What to work on
Restate all the lines below word for word, but omit the pictures.

Saved entries:
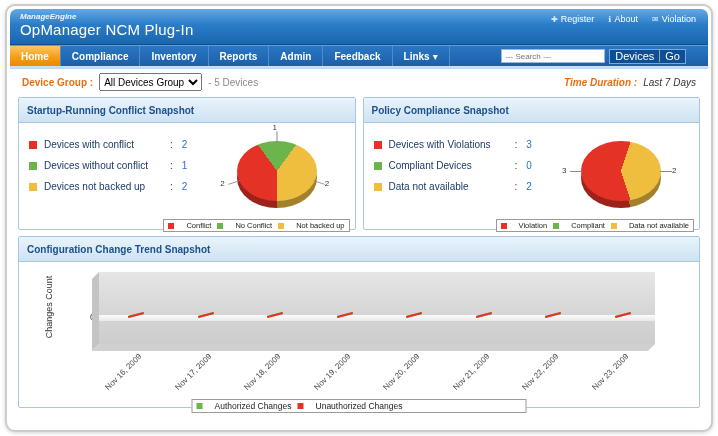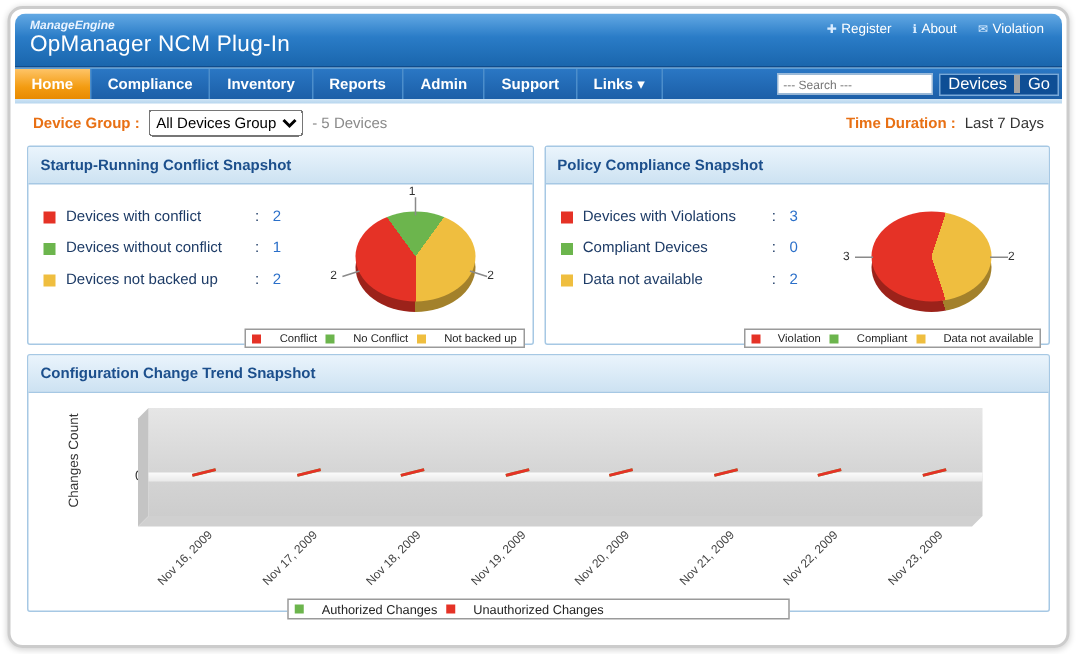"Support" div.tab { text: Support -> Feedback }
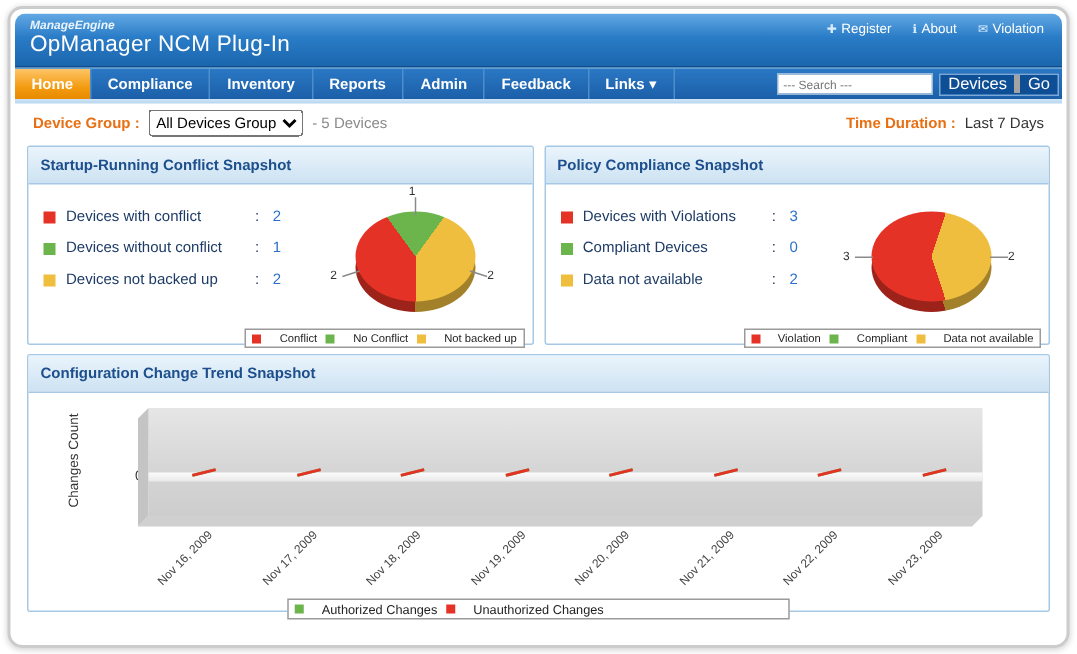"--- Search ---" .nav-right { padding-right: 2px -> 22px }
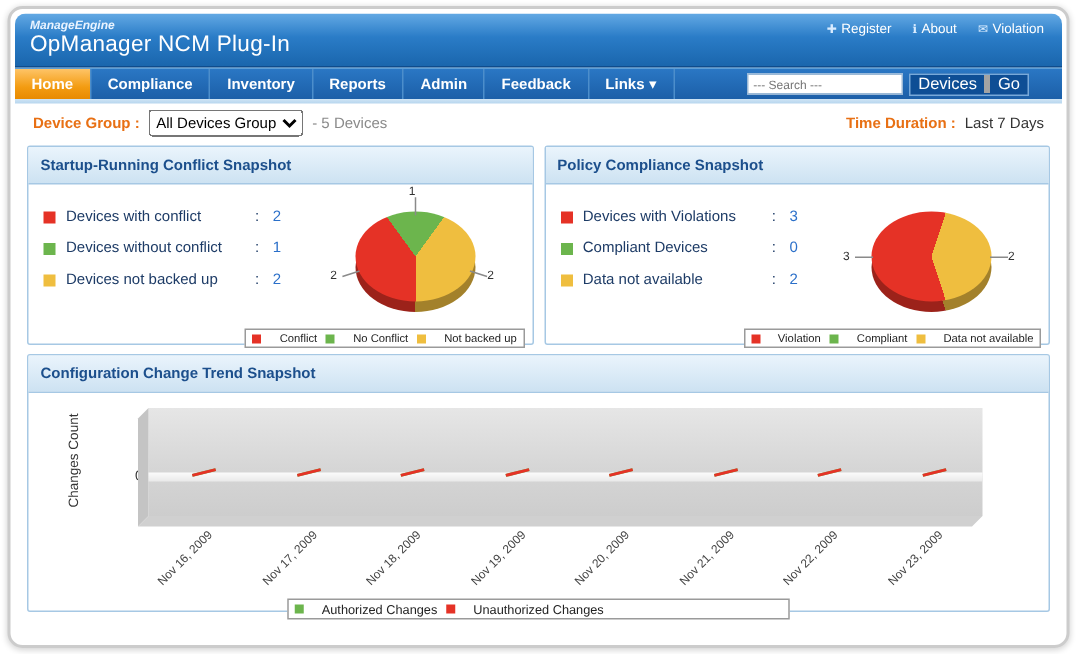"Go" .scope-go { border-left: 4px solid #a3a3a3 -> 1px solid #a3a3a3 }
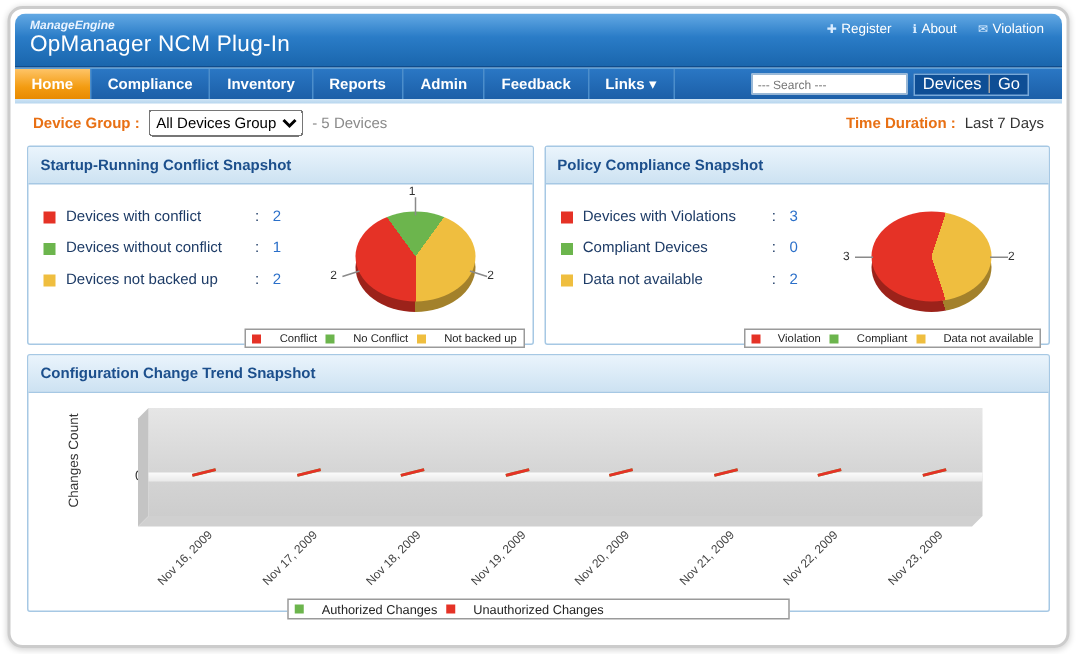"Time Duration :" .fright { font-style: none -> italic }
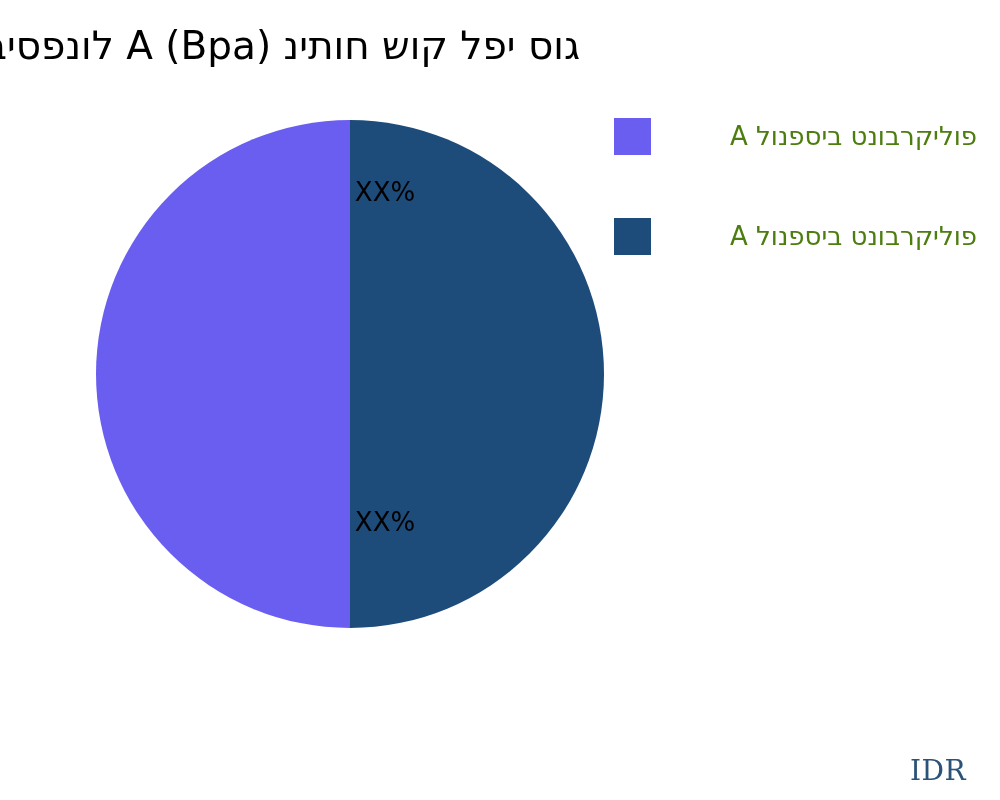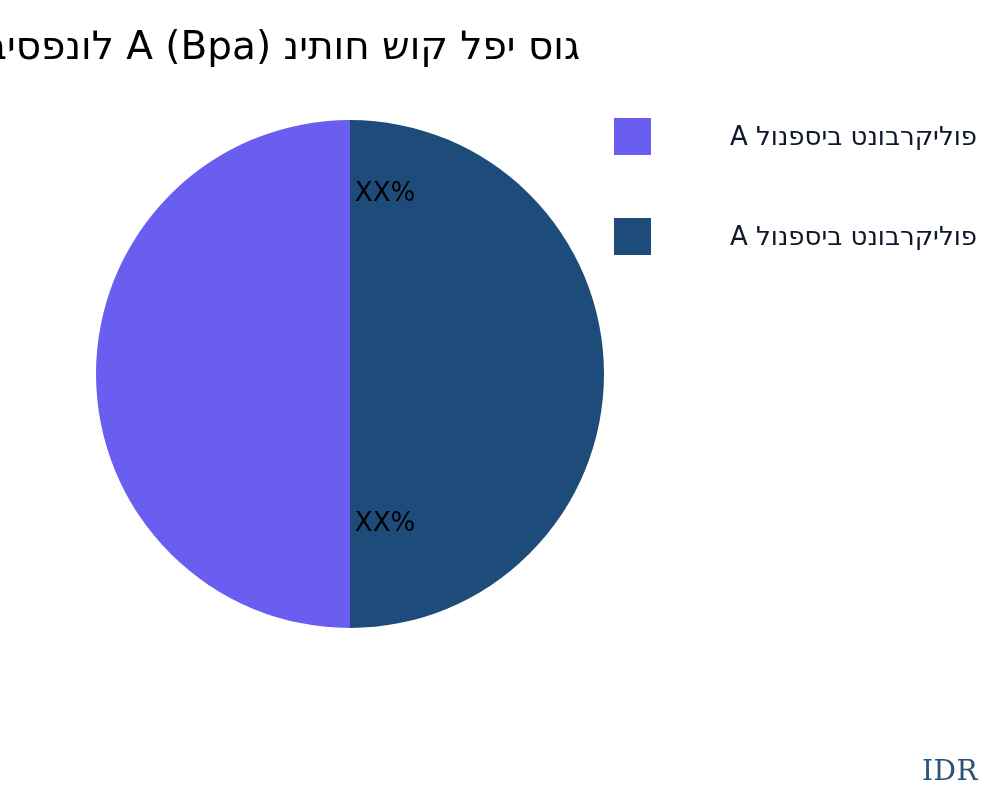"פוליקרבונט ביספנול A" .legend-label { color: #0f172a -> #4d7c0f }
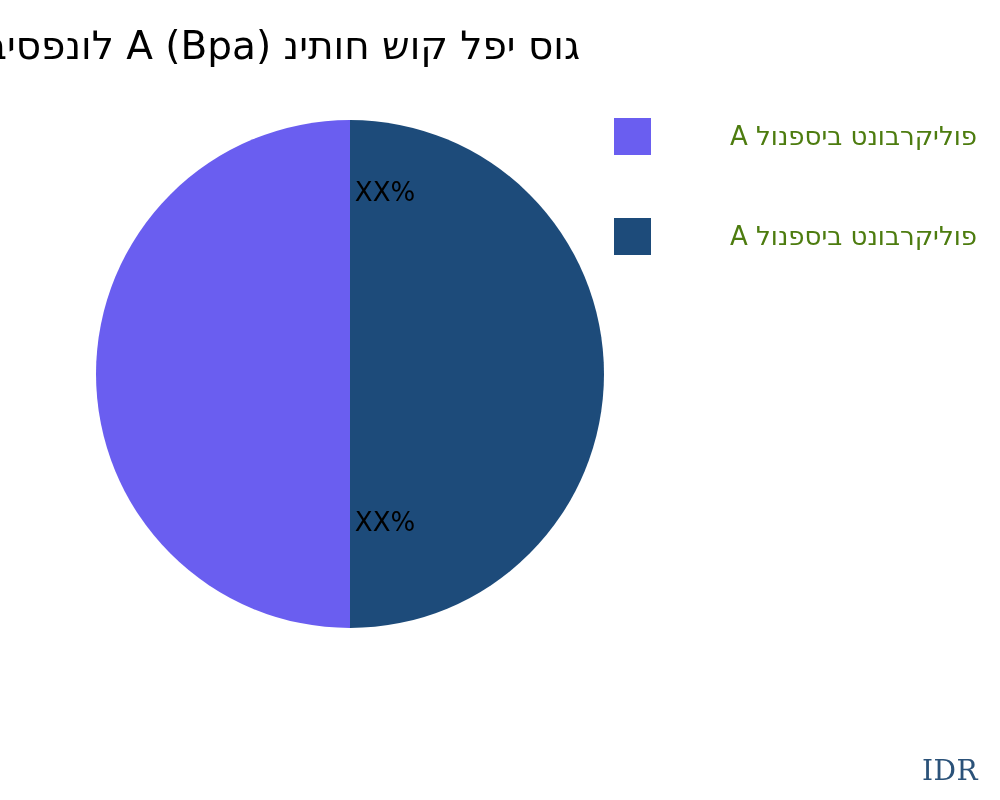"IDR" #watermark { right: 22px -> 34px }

Written solution
"Support" div.tab { text: Support -> Feedback }
"--- Search ---" .nav-right { padding-right: 2px -> 22px }
"Go" .scope-go { border-left: 4px solid #a3a3a3 -> 1px solid #a3a3a3 }
"Time Duration :" .fright { font-style: none -> italic }
"פוליקרבונט ביספנול A" .legend-label { color: #0f172a -> #4d7c0f }
"IDR" #watermark { right: 22px -> 34px }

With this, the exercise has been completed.